От луны четко пропечатались далекие утесы. Деревья в вышине, словно обгорелые былинки, и все это: и горбатые выгибы перевалов, и темные скалы, ровно бы приклеенные к окоему, и деревья, как будто с детской небрежностью нарисованные, ближние ельники, увязившие ветки в снегу, и спутанные в ржавые клубки лозины, черемушники, ольшаники по извилистой речке — весь этот край, убаюканный тысячеверстной тишиною, никак не давал поверить, что где-то сейчас гремит война и люди убивают людей.
Никакой войны нет.
В древнем, завороженно-сонном царстве, среди заснеженных лесов, за этими дальними, волшебно светящимися перевалами, люди пьют вино за новогодними столами, поют песни и целуют любимых женщин. Все они желают друг другу счастья, никто из них не таит в сердце зла. Зла не должно быть в таком прекрасном, в таком тихом и чистом мире!
Как обворожительно подвиден лес. Зимний лес!
Хочется забыться, довериться ему, закрыть глаза и остаться в нем навсегда, глубоко погрузиться в мягкую вековечную дрему. Это так легко! Осторожно поднимаю руку, стягиваю шаль с одного уха. Ничего не слышно. Ничего!

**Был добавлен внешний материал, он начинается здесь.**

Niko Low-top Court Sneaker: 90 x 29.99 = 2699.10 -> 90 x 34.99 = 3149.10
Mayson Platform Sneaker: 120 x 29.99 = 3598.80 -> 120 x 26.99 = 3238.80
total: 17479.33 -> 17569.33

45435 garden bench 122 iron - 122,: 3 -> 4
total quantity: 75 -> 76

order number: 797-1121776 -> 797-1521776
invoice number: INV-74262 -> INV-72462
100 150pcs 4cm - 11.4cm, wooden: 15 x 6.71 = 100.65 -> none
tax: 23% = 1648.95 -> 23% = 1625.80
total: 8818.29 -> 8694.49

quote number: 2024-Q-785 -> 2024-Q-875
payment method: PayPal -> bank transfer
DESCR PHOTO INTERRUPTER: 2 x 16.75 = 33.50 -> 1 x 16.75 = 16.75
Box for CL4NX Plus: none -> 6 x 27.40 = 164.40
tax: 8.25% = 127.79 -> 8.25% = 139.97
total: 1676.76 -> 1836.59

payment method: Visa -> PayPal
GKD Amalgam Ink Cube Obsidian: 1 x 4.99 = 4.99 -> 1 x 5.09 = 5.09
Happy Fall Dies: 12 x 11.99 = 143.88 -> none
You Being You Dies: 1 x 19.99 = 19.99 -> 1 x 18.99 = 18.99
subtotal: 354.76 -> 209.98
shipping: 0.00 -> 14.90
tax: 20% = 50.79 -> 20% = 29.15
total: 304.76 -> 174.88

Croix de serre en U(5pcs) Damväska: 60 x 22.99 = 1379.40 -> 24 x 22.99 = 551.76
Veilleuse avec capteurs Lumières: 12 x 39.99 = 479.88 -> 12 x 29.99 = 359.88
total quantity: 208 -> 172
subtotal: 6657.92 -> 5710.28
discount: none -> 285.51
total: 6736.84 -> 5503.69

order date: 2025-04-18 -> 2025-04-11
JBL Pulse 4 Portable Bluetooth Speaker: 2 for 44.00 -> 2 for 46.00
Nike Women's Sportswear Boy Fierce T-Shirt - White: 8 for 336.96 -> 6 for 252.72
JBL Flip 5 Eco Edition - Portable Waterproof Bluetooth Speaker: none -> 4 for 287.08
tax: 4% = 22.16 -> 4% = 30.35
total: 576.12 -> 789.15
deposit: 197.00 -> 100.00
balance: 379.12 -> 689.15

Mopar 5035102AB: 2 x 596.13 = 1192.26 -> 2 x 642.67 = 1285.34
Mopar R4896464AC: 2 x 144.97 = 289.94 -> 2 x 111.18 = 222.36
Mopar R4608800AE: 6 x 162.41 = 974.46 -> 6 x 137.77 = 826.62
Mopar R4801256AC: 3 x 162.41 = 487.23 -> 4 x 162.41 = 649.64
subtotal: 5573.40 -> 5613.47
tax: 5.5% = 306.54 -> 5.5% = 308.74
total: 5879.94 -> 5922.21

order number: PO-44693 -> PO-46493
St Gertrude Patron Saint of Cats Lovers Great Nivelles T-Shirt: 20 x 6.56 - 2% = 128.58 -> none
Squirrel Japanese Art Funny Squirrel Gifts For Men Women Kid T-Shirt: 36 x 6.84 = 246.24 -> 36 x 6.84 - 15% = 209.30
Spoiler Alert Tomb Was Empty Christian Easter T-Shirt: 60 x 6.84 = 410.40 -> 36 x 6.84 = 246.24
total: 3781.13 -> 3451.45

Какие тут могут быть козы? Что тут вообще может быть живое?
Безуспешно пытаюсь я уверить себя в том, чего нет: Августа спит спокойно, бабушка моя, гордая и шумливая, не ходит по людям и не выглядывает куски, на всей земле моей тишина, — но впасть в самообман не удается — даже в этом лесу, в горах этих. окутанных младенчески-тихим сном, таится ощущение тревоги. Или тревога намертво въелась в мою душу, как въедается пыль в легкие силикозников?
Острой занозой входит в сердце беспокойство. Ровно бы опухает оно. Не раз, не два будет потом вот так же бояться и болеть сердце, непрощенно станут вонзаться в него какие-то недобрые предчувствия, и такое уж свойство нехороших предчувствий, что ли, — они обязательно сбудутся.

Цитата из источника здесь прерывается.